For the three months ended December 31, 2023, net interest income fell $676 thousand, or 3.0%, to $22.2 million, versus $22.8 million during the same period last year. Although total interest income rose, the decrease was driven primarily by a $6.6 million increase in interest expense related to deposit and borrowing costs in the current period. For the year ended December 31, 2023, net interest income increased $10.3 million, or 13.2%, over the year ended December 31, 2022.

Total interest income rose $5.9 million, or 23.2%, to $31.6 million for the three months ended December 31, 2023, compared to $25.6 million for the three months ended December 31, 2022. The increase reflected 23.1% growth in interest and fees associated with loans, a 0.5% increase in income from taxable investment securities, and a 132.6% increase in income related to fed funds interest and balances held at correspondent banks. For the year ended December 31, 2023, total interest income rose $33.6 million, or 39.8%, to $117.8 million as compared to $84.2 million for the year ended December 31, 2022.

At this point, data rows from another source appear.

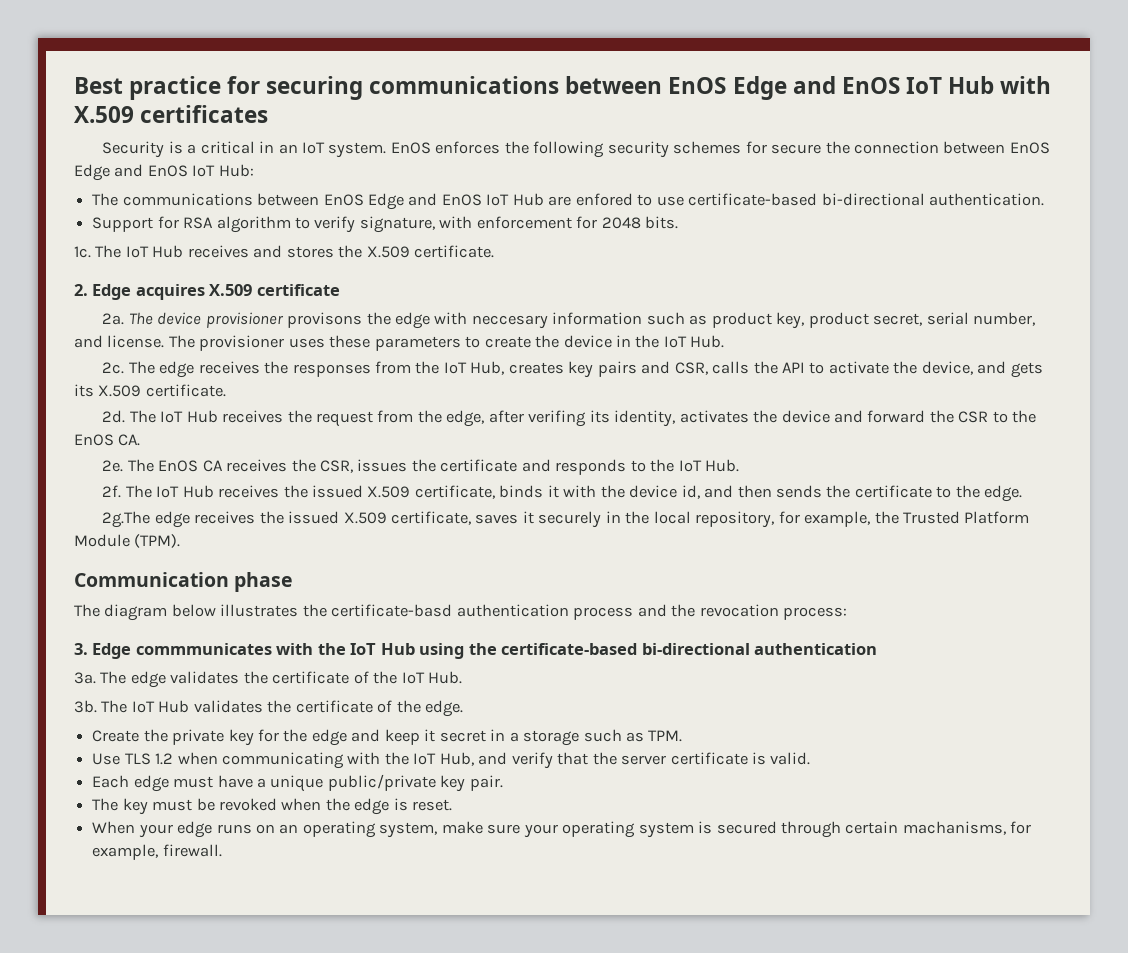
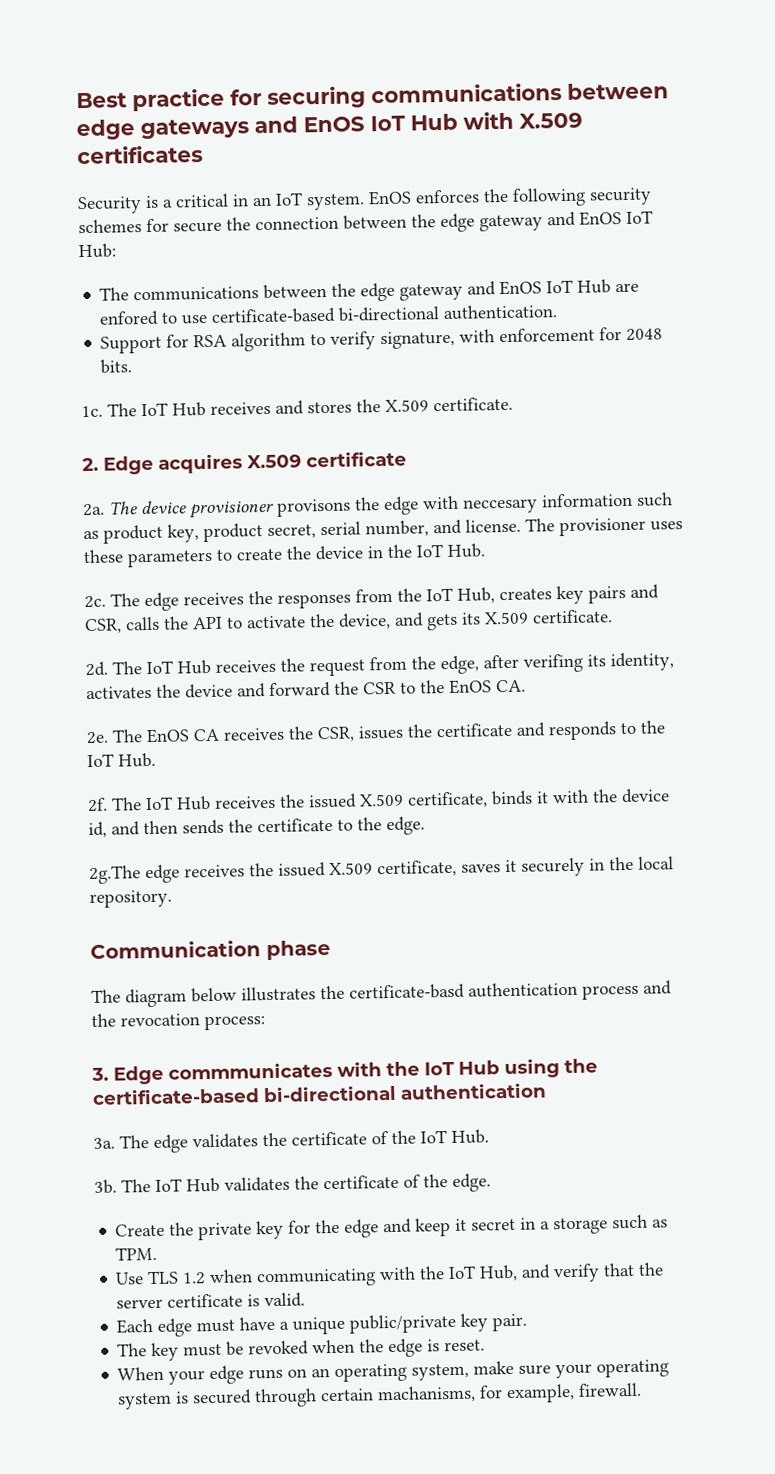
- Best practice for securing communications between EnOS Edge and EnOS IoT Hub with X.509 certificates
+ Best practice for securing communications between edge gateways and EnOS IoT Hub with X.509 certificates
- EnOS enforces the following security schemes for secure the connection between EnOS Edge and EnOS IoT Hub:
+ EnOS enforces the following security schemes for secure the connection between the edge gateway and EnOS IoT Hub:
- The communications between EnOS Edge and EnOS IoT Hub are enfored to use certificate-based bi-directional authentication.
+ The communications between the edge gateway and EnOS IoT Hub are enfored to use certificate-based bi-directional authentication.
- 2g.The edge receives the issued X.509 certificate, saves it securely in the local repository, for example, the Trusted Platform Module (TPM).
+ 2g.The edge receives the issued X.509 certificate, saves it securely in the local repository.

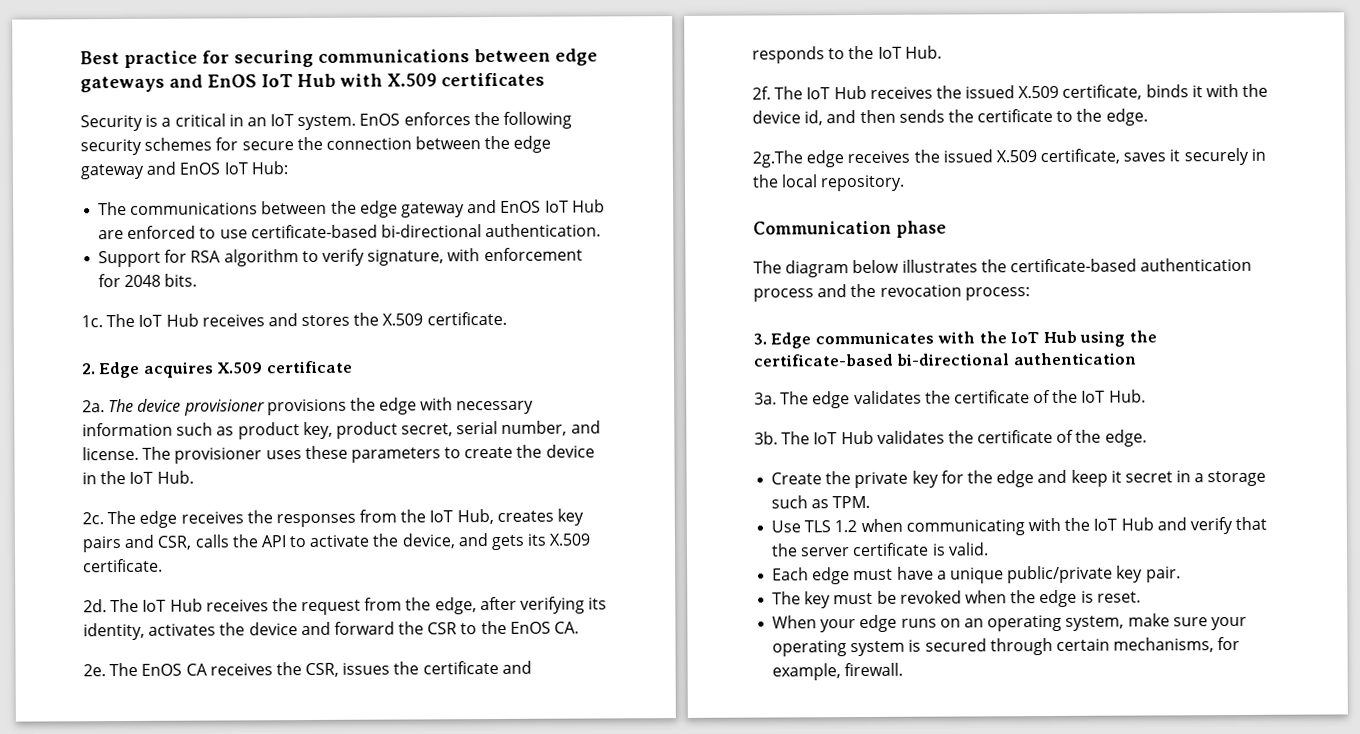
- The communications between the edge gateway and EnOS IoT Hub are enfored to use certificate-based bi-directional authentication.
+ The communications between the edge gateway and EnOS IoT Hub are enforced to use certificate-based bi-directional authentication.
- The device provisioner provisons the edge with neccesary information such as product key, product secret, serial number, and license.
+ The device provisioner provisions the edge with necessary information such as product key, product secret, serial number, and license.
- The IoT Hub receives the request from the edge, after verifing its identity, activates the device and forward the CSR to the EnOS CA.
+ The IoT Hub receives the request from the edge, after verifying its identity, activates the device and forward the CSR to the EnOS CA.
- The diagram below illustrates the certificate-basd authentication process and the revocation process:
+ The diagram below illustrates the certificate-based authentication process and the revocation process:
- 3. Edge commmunicates with the IoT Hub using the certificate-based bi-directional authentication
+ 3. Edge communicates with the IoT Hub using the certificate-based bi-directional authentication
- Use TLS 1.2 when communicating with the IoT Hub, and verify that the server certificate is valid.
+ Use TLS 1.2 when communicating with the IoT Hub and verify that the server certificate is valid.
- When your edge runs on an operating system, make sure your operating system is secured through certain machanisms, for example, firewall.
+ When your edge runs on an operating system, make sure your operating system is secured through certain mechanisms, for example, firewall.

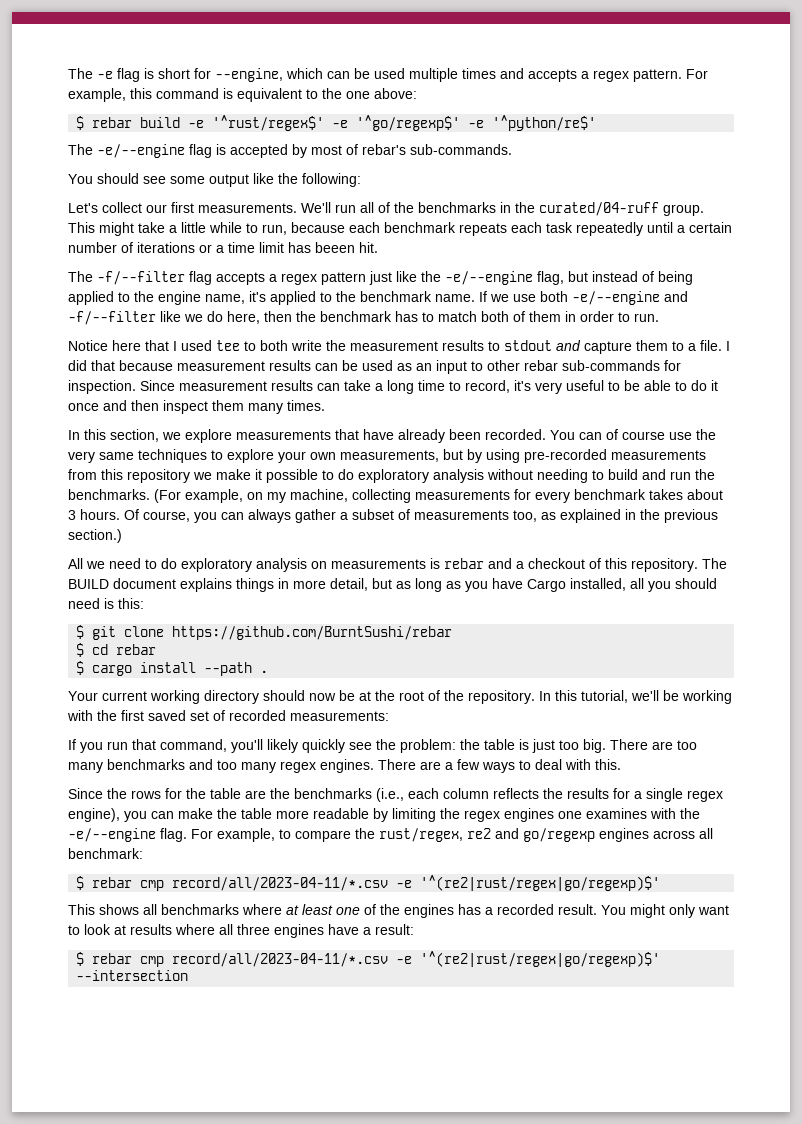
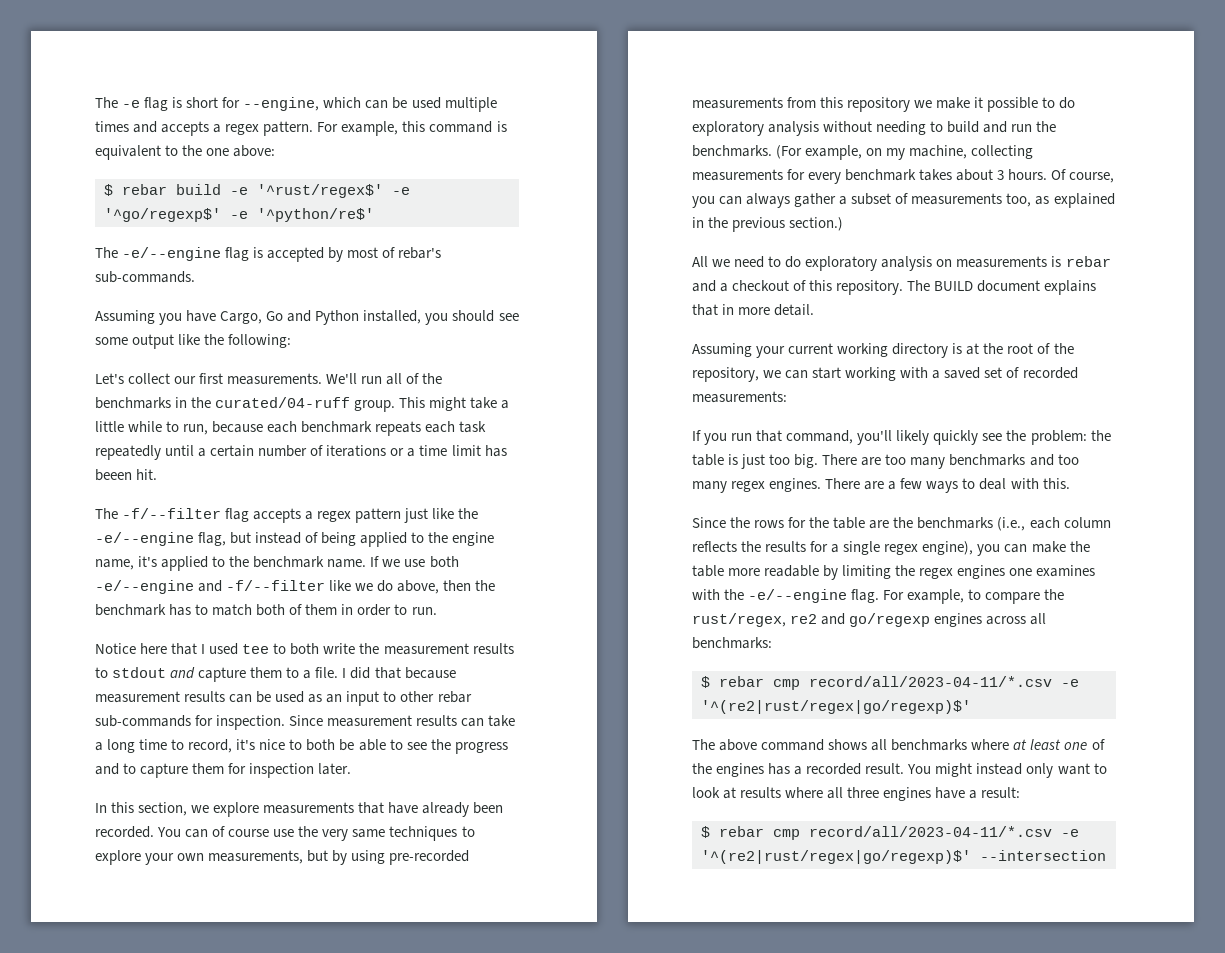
- You should see some output like the following:
+ Assuming you have Cargo, Go and Python installed, you should see some output like the following:
- If we use both -e/--engine and -f/--filter like we do here, then the benchmark has to match both of them in order to run.
+ If we use both -e/--engine and -f/--filter like we do above, then the benchmark has to match both of them in order to run.
- Since measurement results can take a long time to record, it's very useful to be able to do it once and then inspect them many times.
+ Since measurement results can take a long time to record, it's nice to both be able to see the progress and to capture them for inspection later.
- The BUILD document explains things in more detail, but as long as you have Cargo installed, all you should need is this:
- $ git clone https://github.com/BurntSushi/rebar
- $ cd rebar
- $ cargo install --path .
- Your current working directory should now be at the root of the repository. In this tutorial, we'll be working with the first saved set of recorded measurements:
+ The BUILD document explains that in more detail.
+ Assuming your current working directory is at the root of the repository, we can start working with a saved set of recorded measurements:
- For example, to compare the rust/regex, re2 and go/regexp engines across all benchmark:
+ For example, to compare the rust/regex, re2 and go/regexp engines across all benchmarks:
- This shows all benchmarks where at least one of the engines has a recorded result.
+ The above command shows all benchmarks where at least one of the engines has a recorded result.
- You might only want to look at results where all three engines have a result:
+ You might instead only want to look at results where all three engines have a result:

Total interest expense increased $6.6 million during the fourth quarter of 2023, to $9.4 million, as compared to $2.8 million in the fourth quarter of 2022. The increase represented the continued impact of rising interest rates and higher cost FHLB borrowings and brokered deposits as alternate sources of funding. Interest expense from FHLB advances during the current quarter totaled $2.6 million as compared to $599 thousand during the fourth quarter of 2022. Interest expense related to brokered deposits totaled $2.4 million during the fourth quarter of 2023 as compared to $108 thousand during the fourth quarter of 2022. Interest expense associated with savings and NOW accounts totaled $4.1 million during the fourth quarter of 2023 as compared to $1.8 million during the fourth quarter of 2022. During the year ended December 31, 2023, total interest expense rose $23.2 million, to $29.4 million, as compared to $6.1 million for last year.

Provision for Credit Losses

As of January 1, 2023, the Company adopted the current expected credit losses methodology ("CECL") accounting standard, which includes loans individually evaluated, as well as loans evaluated on a pooled basis to assess the adequacy of the allowance for credit losses. The Bank seeks to estimate lifetime losses in its loan and investment portfolio by using expected discounted cash flows and supplemental qualitative considerations, including relevant economic considerations, portfolio concentrations, and other external factors, as well as evaluating investment securities held by the Bank.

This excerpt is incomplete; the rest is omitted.